Source : entretiens, Alfredo, Fabiana, Recife, avril 2013.
Figure 6 : ancienneté des habitants dans le cortiço : du temporaire qui dure. CONCLUSION
Source : auteur, Boa Vista – Recife, mai 2013.
Dans un pays où l’accès à la propriété est le fondement de la Nation, le cortiço apparaît donc comme un type de logement singulier, puisqu’il s’appuie sur le principe locatif. Cependant, en faisant ce choix résidentiel, ses habitants se démarquent : entre la possibilité de ne pas payer de loyer dans d’autres types d’habitats populaires et celle de s’acquitter d’une somme mensuelle, ils font ce second choix : vivre dans des conditions de logement non moins précaires mais centrales dans la ville, s’assurant ainsi une insertion dans la ville formelle. Ce choix résidentiel, qui est donc aussi souvent un choix professionnel, explique un mouvement d’ancrage dans un espace qui semblait initialement investi pour du temporaire. Une installation dans le temporaire ? De l’appropriation de l’espace domestique à l’ancrage urbain Plusieurs signes indiquent que l’habitat en cortiço, tout temporaire qu’il soit pensé, tout collectif qu’il soit, donne lieu à des dynamiques d’appropriation. Nous formulons même l’hypothèse que l’étude de la micro appropriation au sein du cortiço peut participer à mieux comprendre le rapport à la ville de ses habitants (Staszak, Collignon, 2003). C’est en étudiant l’espace de l’intime et du lieu de vie quotidien que représente le logement que l’appréciation du rapport au reste de la ville peut être développée. Les rapports à l’espace intra-cortiço peuvent être corrélés aux rapports à l’espace du quartier, de la région urbaine (centre, périphérie, deuxième couronne…), voire de l’ensemble des espaces de la ville d’étude. Comment les appropriations de l’espace interne du cortiço peuvent-elles expliquer l’appropriation plus large à l’échelle de la ville ?
Figure 7 : appropriation de l’espace dans le cortiço et ancienneté dans le logement
Source : auteur, rua Leão Coroado, – Boa Vista – Recife, juin 2013.

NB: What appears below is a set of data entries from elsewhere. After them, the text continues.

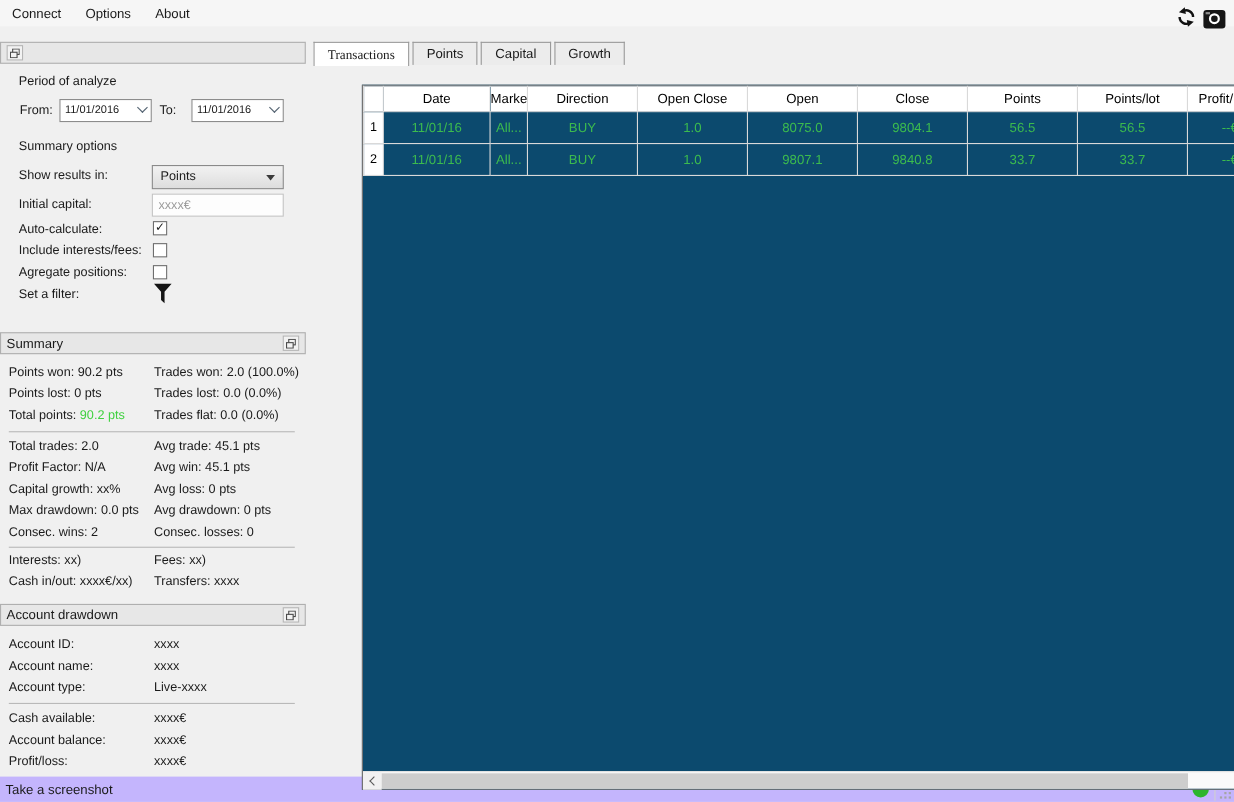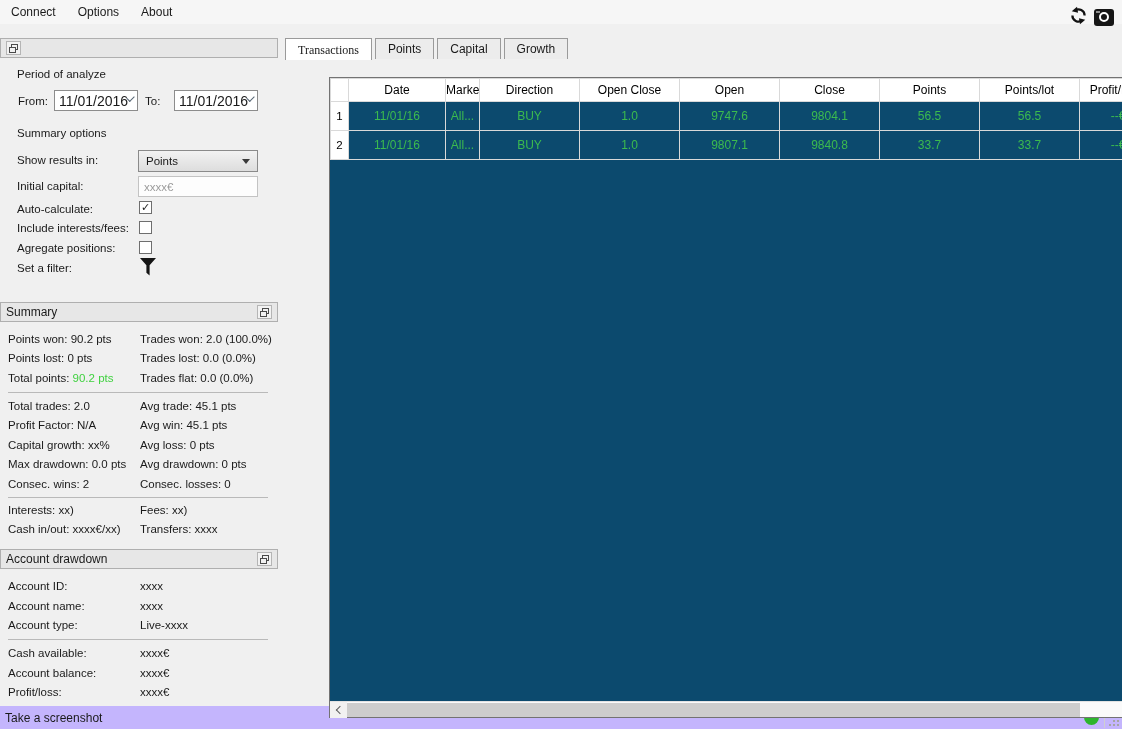--- a/index.html
+++ b/index.html
@@ -12,21 +12,21 @@
   .menu-item { padding:4px 11px; cursor:default; }
   .top-icons { position:absolute; right:8px; top:6px; display:flex; gap:6px; align-items:center; }
 
   
   .panel-header { position:absolute; left:0; width:278px; height:20px; background:#e7e7e7; border:1px solid #afafaf; display:flex; align-items:center; padding:0 5px; }
   .panel-header .title { flex:1; font-size:12px; }
   .float-btn { width:15px; height:14px; background:#f2f2f2; border:1px solid #b5b5b5; display:flex; align-items:center; justify-content:center; padding:0; }
   .lbl { position:absolute; white-space:nowrap; font-size:11.5px; }
   .hr { position:absolute; left:8px; width:260px; height:1px; background:#b9b9b9; }
 
-  .combo-white { position:absolute; height:21px; background:#fff; border:1px solid #8c8c8c; display:flex; align-items:center; padding:0 4px; font-size:14px; }
+  .combo-white { position:absolute; height:21px; background:#fff; border:1px solid #8c8c8c; display:flex; align-items:center; padding:0 4px; font-size:10px; }
   .combo-white .chev { margin-left:auto; width:7px; height:7px; border-right:1.6px solid #566573; border-bottom:1.6px solid #566573; transform:rotate(45deg) translate(-2px,-2px); }
   .combo-gray { position:absolute; height:22px; background:linear-gradient(#f2f2f2,#dddddd); border:1px solid #8a8a8a; display:flex; align-items:center; padding:0 7px; font-size:11.5px; }
   .combo-gray .arrow { margin-left:auto; width:0; height:0; border-left:4px solid transparent; border-right:4px solid transparent; border-top:5px solid #3a3a3a; }
   .txt-input { position:absolute; height:21px; background:#fdfdfd; border:1px solid #c3c3c3; padding:0 5px; font-size:11.5px; font-family:inherit; color:#333; width:120px; }
   .txt-input::placeholder { color:#9b9b9b; }
   .cbx { position:absolute; width:13px; height:13px; background:#fff; border:1px solid #6e6e6e; font-size:11px; line-height:11px; text-align:center; color:#222; }
 
   
   .stat-col { position:absolute; font-size:11.5px; line-height:19.4px; white-space:nowrap; }
   .green { color:var(--summary-green); }
@@ -253,21 +253,21 @@
         <th>Points</th>
         <th>Points/lot</th>
         <th>Profit/Loss</th>
       </tr>
       <tr>
         <td class="gutter">1</td>
         <td>11/01/16</td>
         <td>All...</td>
         <td>BUY</td>
         <td>1.0</td>
-        <td>9747.6</td>
+        <td>8075.0</td>
         <td>9804.1</td>
         <td>56.5</td>
         <td>56.5</td>
         <td>--€</td>
       </tr>
       <tr>
         <td class="gutter">2</td>
         <td>11/01/16</td>
         <td>All...</td>
         <td>BUY</td>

La figure 7 croise l’ancienneté des habitants dans le cortiço avec certains signes identifiés comme des marqueurs d’appropriation de l’espace domestique, tels des bancs, des tables, des fils à linge… Bien qu’ils soient spécifiques à chaque cas d’étude, nous faisons l’hypothèse que ces indices démontrent une forme d’installation chez les populations résidentes en cortiço. Ainsi, tous les habitants résidents depuis plus de six mois dans ce cortiço de Recife ont installé soit des bancs, soit des tables, contrairement aux résidents plus récents. Cependant, un habitant de moins de six mois peut également avoir disposé des fils pour étendre le linge et déposé ses bicyclettes devant son quarto, ce qui marque aussi une appropriation précoce de leur logement. En outre, ce mobilier n’occupe pas l’espace privé du quarto mais investit l’espace collectif du couloir ou de la cour. De façon complexe, l’espace vécu – « l’espace tel qu’il est perçu et pratiqué par les êtres qui y vivent » (Staszak, 2003) – du cortiço se trouve donc être une imbrication d’espaces provisoires et prolongés, privés et collectifs, avec des délimitations plus ou moins fluctuantes, plus ou moins variables en fonction des modes d’appropriation qui s’appliquent et des temporalités résidentielles.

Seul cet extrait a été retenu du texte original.